[About this task]:
How many lines of the entries below include the word "solid"? Answer with the number alone.

Stored entries
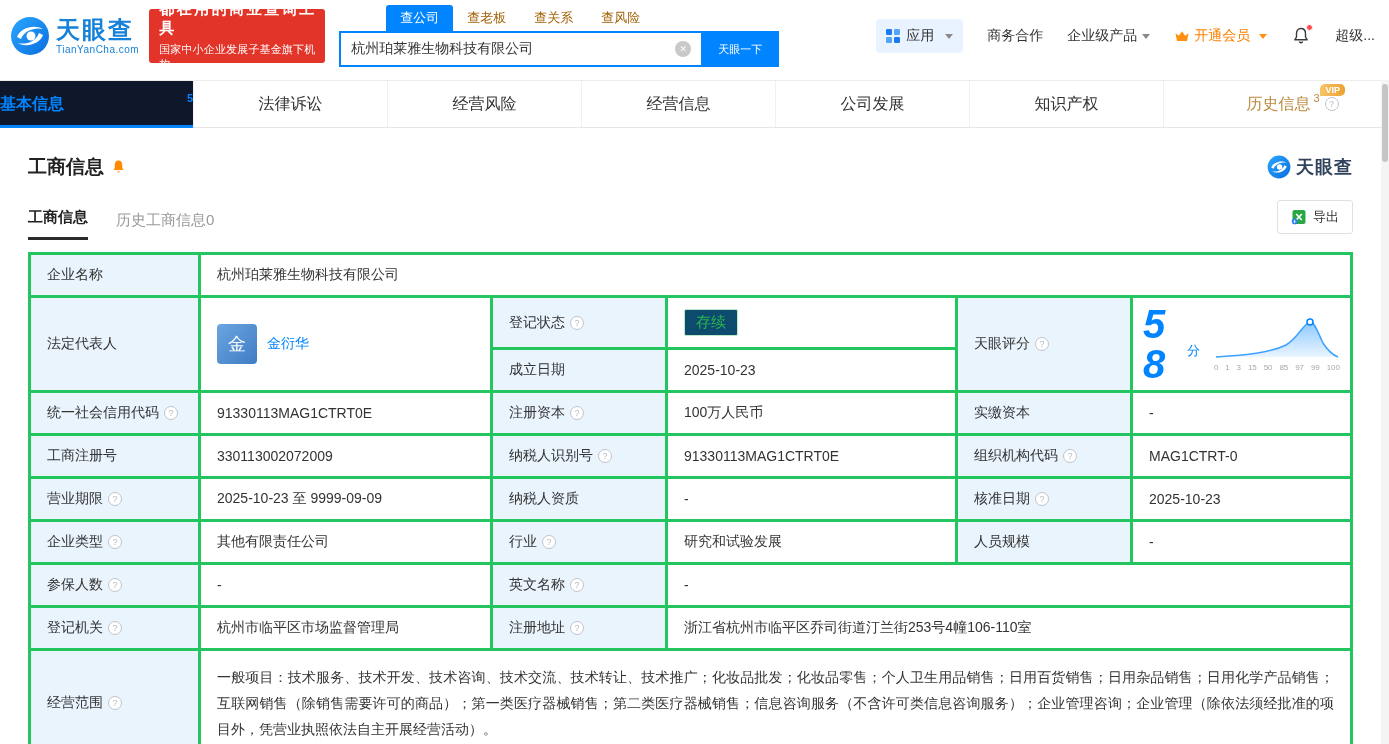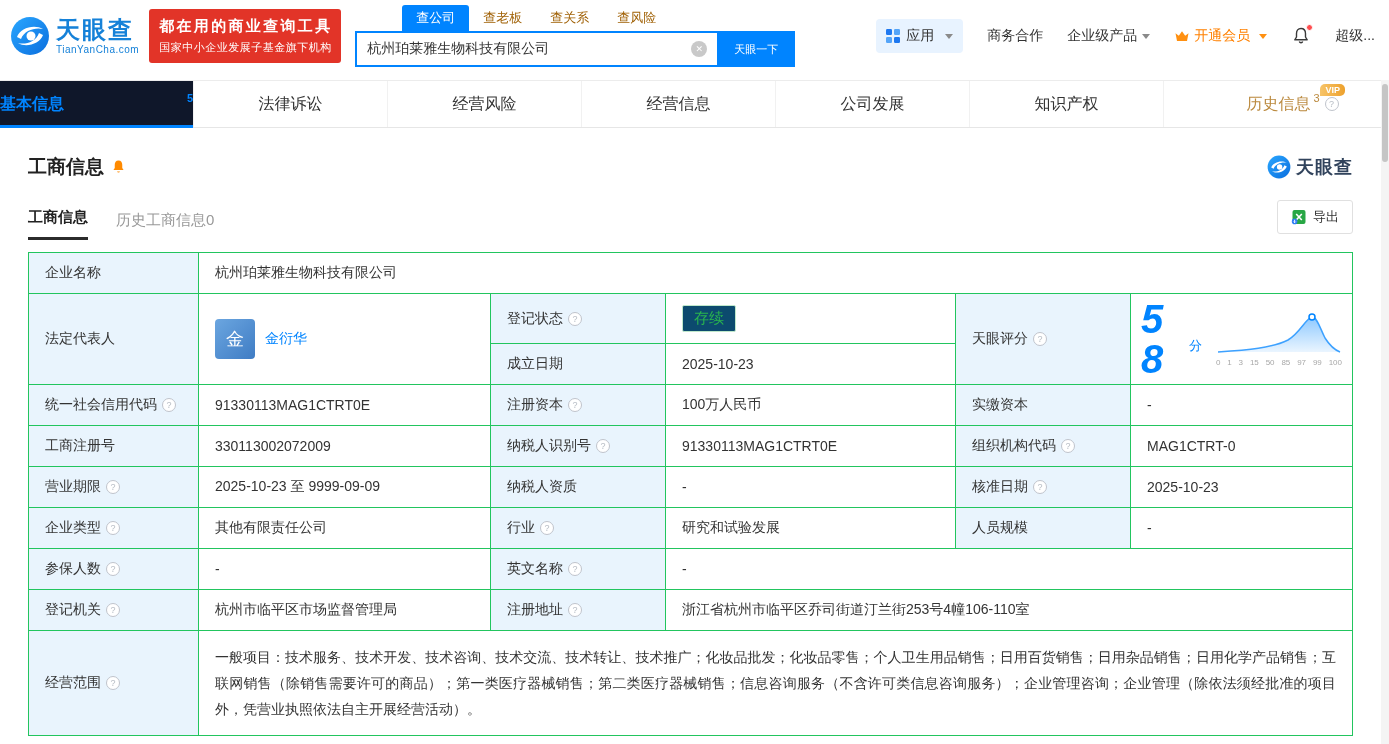--- a/index.html
+++ b/index.html
@@ -13,7 +13,7 @@
   .logo-name { font-size:24px; font-weight:bold; color:#1581d8; letter-spacing:2px; }
   .logo-domain { font-size:10px; color:#1581d8; margin-top:3px; letter-spacing:.5px; }
 
-  .promo { width:192px; height:54px; margin-left:10px; background:#e23428; color:#fff;
+  .promo { width:176px; height:54px; margin-left:10px; background:#e23428; color:#fff;
     border-radius:3px; padding:7px 10px; display:flex; flex-direction:column; justify-content:center; }
   .promo-line1 { font-size:15px; font-weight:bold; text-align:justify; text-align-last:justify; letter-spacing:1px; }
   .promo-line2 { font-size:11px; margin-top:4px; text-align:justify; text-align-last:justify; }

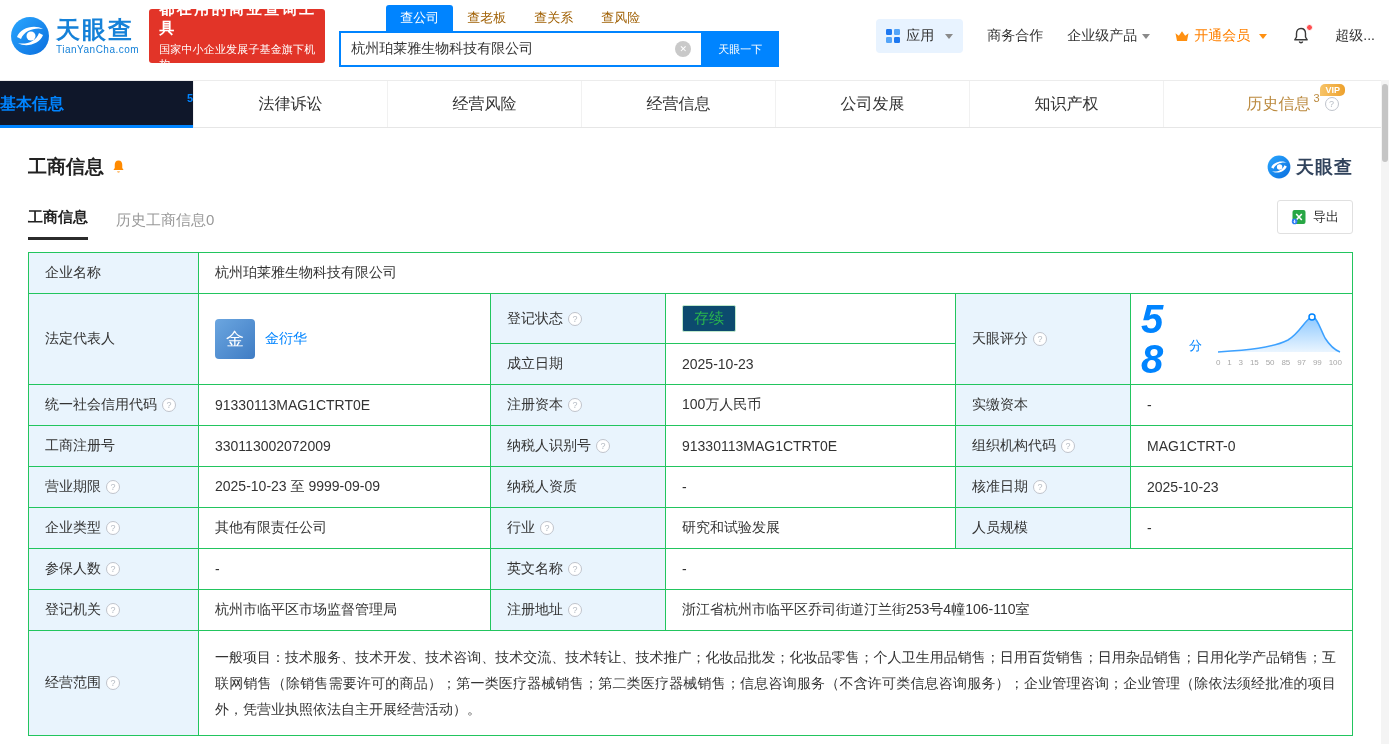--- a/index.html
+++ b/index.html
@@ -80,7 +80,7 @@
   
   .info-table { width:100%; border-collapse:collapse; table-layout:fixed; font-size:14px; color:#333;
     margin-top:12px; }
-  .info-table td { border:1px solid #22c55e; padding:11px 16px; vertical-align:middle; word-break:break-all; }
+  .info-table td { border:3px solid #22c55e; padding:11px 16px; vertical-align:middle; word-break:break-all; }
   td.lbl { background:#e9f4fd; }
   td.val { background:#fff; }
   .rep-cell { display:flex; align-items:center; gap:10px; }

[Answer for the task]:
2